As major mobile carriers start deploying outdoor small cells in urban settings, they will require a universal wireless transport solution.

October 16, 2013

2 Min Read
NLoS Backhaul Needed for Small Cells

Over the past few months, Heavy Reading has been investigating the major challenges mobile operators face in deploying outdoor small cells as a capacity layer to handle data traffic growth in urban settings. Operators such as Softbank have the advantage of leveraging existing fiber links to backhaul small-cell traffic to pooled baseband units in telco central offices in Tokyo's densely populated Ginza district. This "cloud RAN" architecture yields blazing fast download speeds, low latency, high quality, and performance even at the cell edge.

But most operators cannot deploy fiber to backhaul small-cell traffic, especially in the dense core of most U.S. cities. Even with aggregation points at hubs on tall buildings or towers, these carriers will need to establish multiple high-capacity, non-line-of-sight (NLoS) links to pole-mounted or street-level small cells over long distances that are frequently blocked by other buildings or trees. Small-cell backhaul links are often blocked by multiple buildings located about 1 km apart, yet they must deliver full capacity. We expect these same requirements to emerge in European cities, as well.

As major mobile carriers start deploying outdoor small cells in urban settings, they will require a "universal wireless transport" solution for backhaul that combines the following attributes:

  • "True NLoS": Instances where a wireless link is completely blocked by multiple solid structures, yet maintains the same dedicated high capacity as a line-of-sight (LoS) link at distances ranging from hundreds of meters to 1 km.

  • Frequency Reuse: The ability to support multiple simultaneous wireless links at full capacity using a single carrier frequency from a common hub location within an overlapping geographical service area. This feature is critical to enable carriers to maximize the use of limited spectral resources within a service area, as well as to minimize capital investments needed to achieve the desired capacity.
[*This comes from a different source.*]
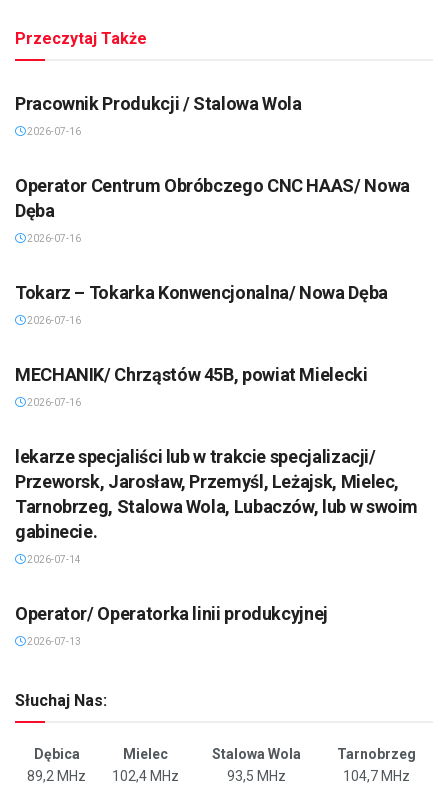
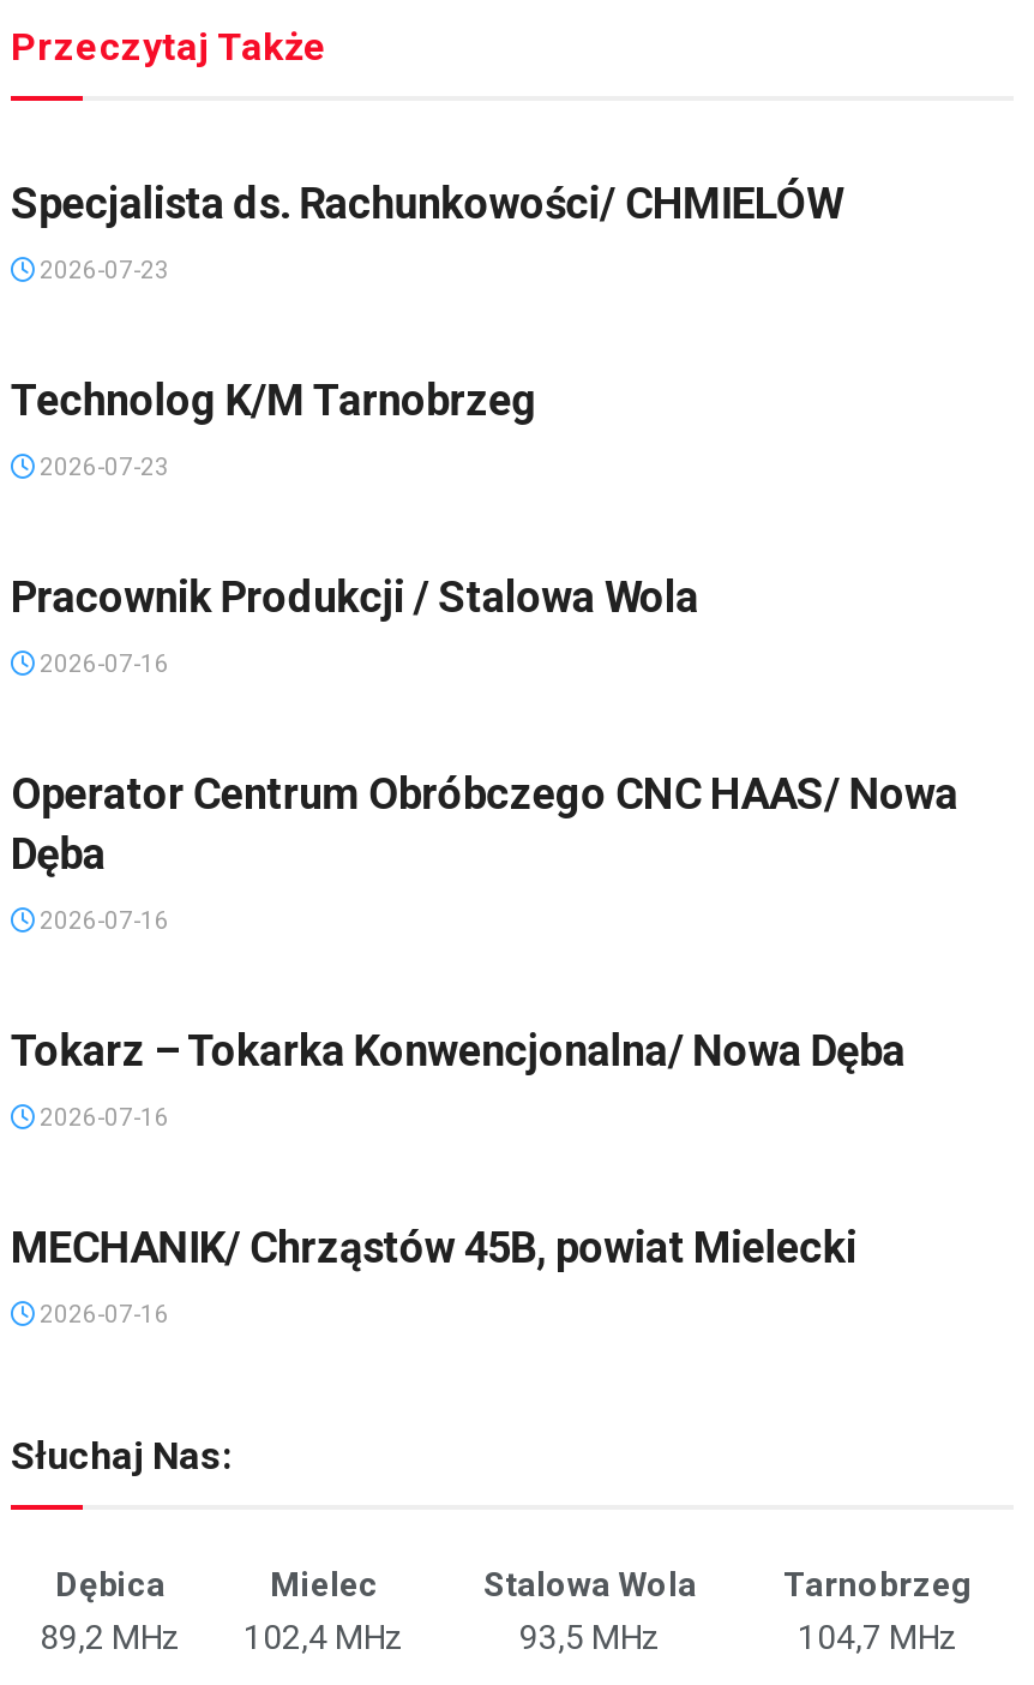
none -> [11,177,841,480] Specjalista ds. Rachunkowości/ CHMIELÓW | 2026-07-23 | Technolog K/M Tarnobrzeg | 2026-07-23
moved [15,93,410,408] -> [11,571,958,1327]: Pracownik Produkcji / Stalowa Wola | 2026-07-16 | Operator Centrum Obróbczego CNC HAAS/ Nowa | ... | MECHANIK/ Chrząstów 45B, powiat Mielecki | 2026-07-16
[15,446,418,647] lekarze specjaliści lub w trakcie specjalizacji/ | Przeworsk, Jarosław, Przemyśl, Leżajsk, Mielec, | Tarnobrzeg, Stalowa Wola, Lubaczów, lub w swoim | gabinecie. | 2026-07-14 | Operator/ Operatorka linii produkcyjnej | 2026-07-13 -> none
This would provide a single toolkit to satisfy a wide range of small-cell backhaul requirements. The combination of NLoS backhaul capacity and range seems critical for cost-effective deployment of the next generation of outdoor small-cell LTE wireless infrastructure for maximum location flexibility. Heavy Reading will be looking for these attributes going forward, as we evaluate NLoS backhaul solutions from the perspective of operators deploying outdoor small cells in urban settings.